Out of the “official script” two other forms were soon developed, namely the

ts‘ao shu, or “grass character,” which so curtails the usual strokes as to be comparable to a species of shorthand, requiring special study, and the

hsing shu or running hand, used in ordinary correspondence. Some form of grass character is mentioned as in use as early as 200 B.C. or thereabouts, though how nearly it approximated to the modern grass hand it is hard to say; the running hand seems to have come several centuries later. The final standardization of Chinese writing was due to the great calligraphist Wang Hsi-chih of the 4th century, who gave currency to the graceful style of character known as

k‘ai shu, sometimes referred to as the “clerkly hand.” When block-printing was invented some centuries later, the characters were cut on this model, which still survives at the present day. It is no doubt owing to the early introduction of printing that the script of China has remained practically unchanged ever since. The manuscript rolls of the T‘ang and preceding dynasties, recently discovered by Dr Stein in Turkestan, furnish direct evidence of this fact, showing as they do a style of writing not only clear and legible but remarkably modern in appearance.

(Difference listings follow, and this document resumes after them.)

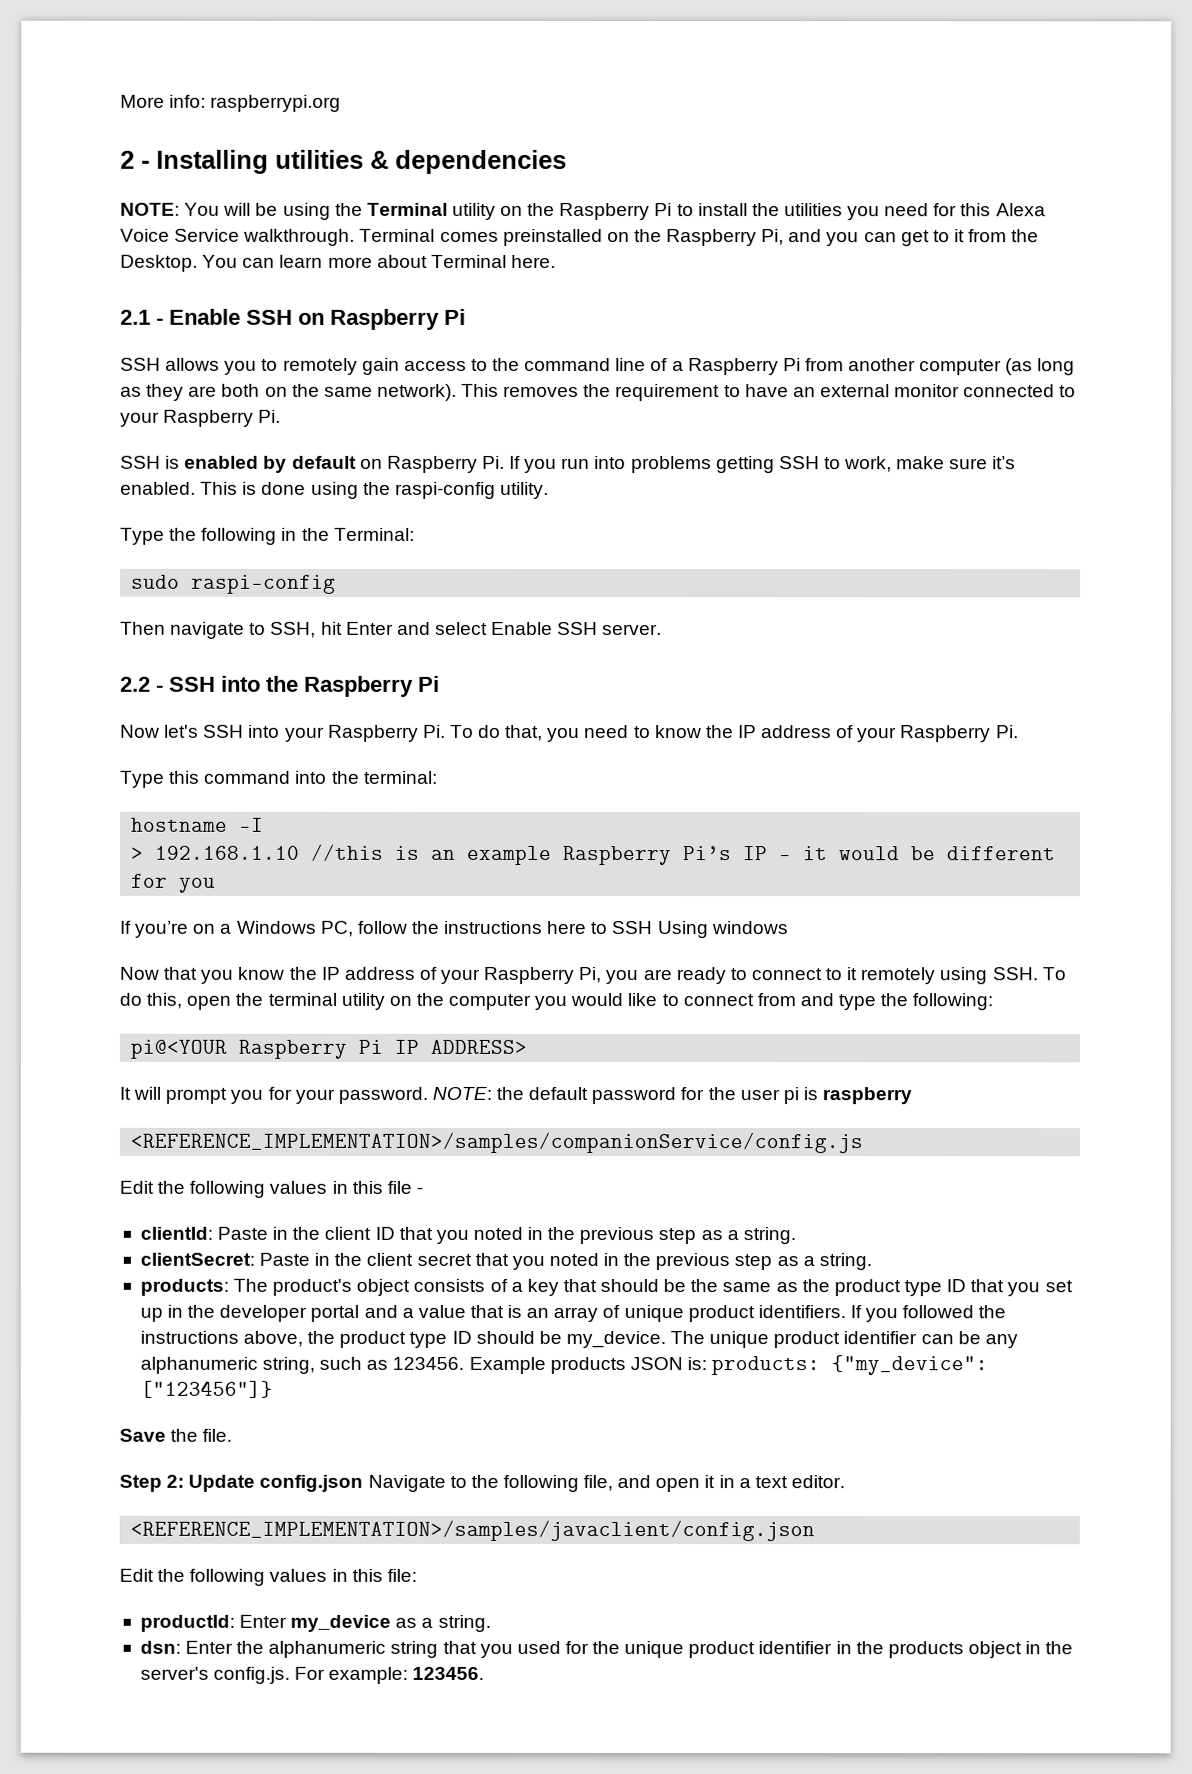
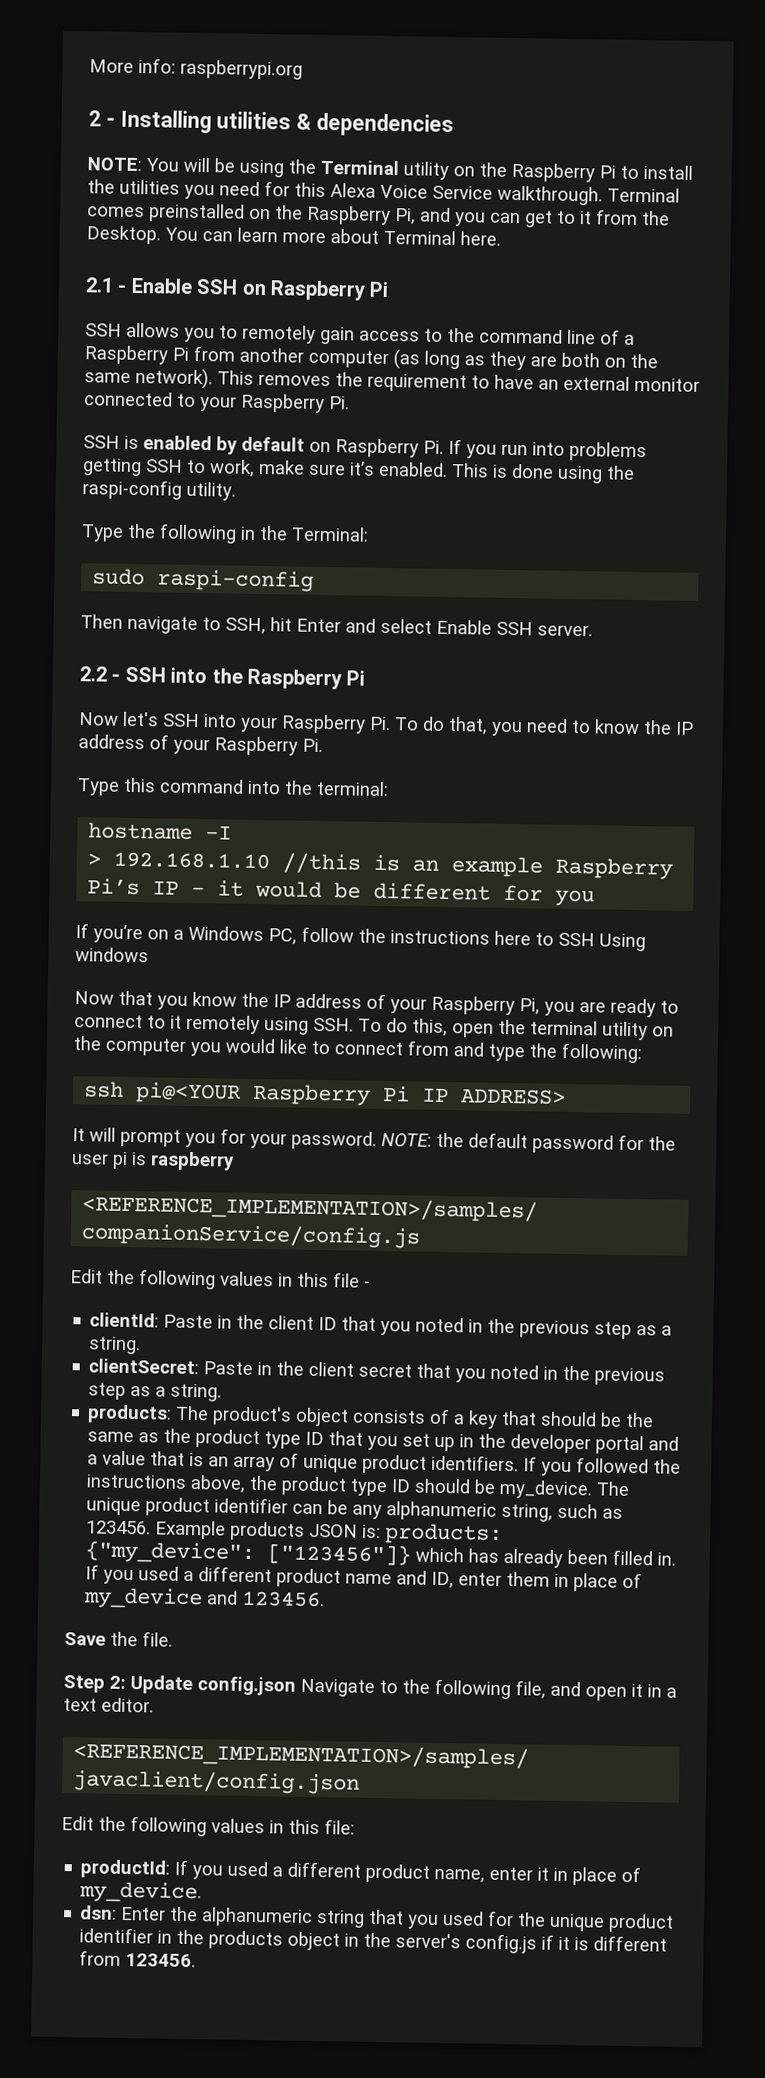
(994, 1002) none -> [84,1081,125,1098] ssh
(273, 1389) none -> [415,1547,677,1568] [85,1564,643,1592] [83,1587,326,1610] which has already been filled in. If you used a different product name and ID, enter them in place of my_device and 123456.
[239,1614,491,1632] Enter my_device as a string. -> [174,1859,642,1886] [79,1881,203,1904] If you used a different product name, enter it in place of my_device.
[213,1666,409,1684] config.js. For example: -> [465,1933,668,1954] [79,1950,122,1966] config.js if it is different from

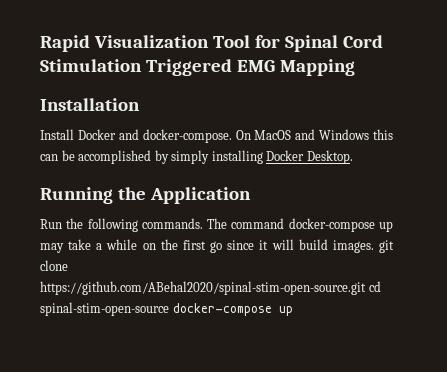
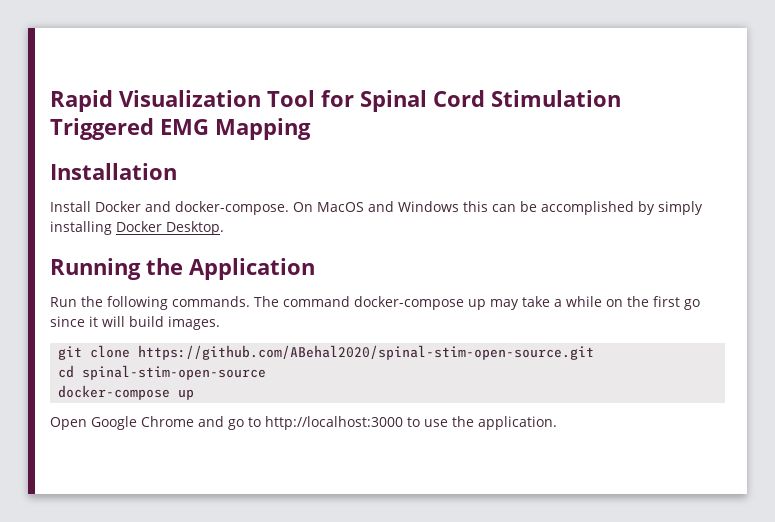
(374, 246) none -> (220, 323) //
(366, 288) none -> (595, 352) //
[172,303,293,316] docker-compose up -> [58,385,195,400] [50,416,557,430] // docker-compose up // Open Google Chrome and go to http://localhost:3000 to use the application.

The whole history of Chinese writing, then, is characterized by a slow progressive development which precludes the idea of sharply-marked divisions between one period and another. The Chinese themselves, however, have canonized quite a series of alleged inventors, starting from Fu Hsi, a mythical emperor of the third millennium B.C., who is said to have developed a complete system of written characters from the markings on the back of a dragon-horse; hence, by the way, the origin of the dragon as an Imperial emblem. As a rule, the credit of the invention of the art of writing is given to Ts‘ang Chieh, a being with fabulous attributes, who conceived the idea of a written language from the markings of birds’ claws upon the sand. The diffusion of the Greater Seal script is traced to a work in fifteen chapters published by Shih Chou, historiographer in the reign of King Hsüan. The Lesser Seal, again, is often ascribed to Li Ssŭ himself, whereas the utmost he can have done in the matter was to urge its introduction into common use. Likewise, Ch‘êng Mo, of the 3rd century B.C., is supposed to have invented the li shu while in prison, and one account attributes the Lesser Seal to him as well; but the fact is that the whole history of writing, as it stands in Chinese authors, is in hopeless confusion.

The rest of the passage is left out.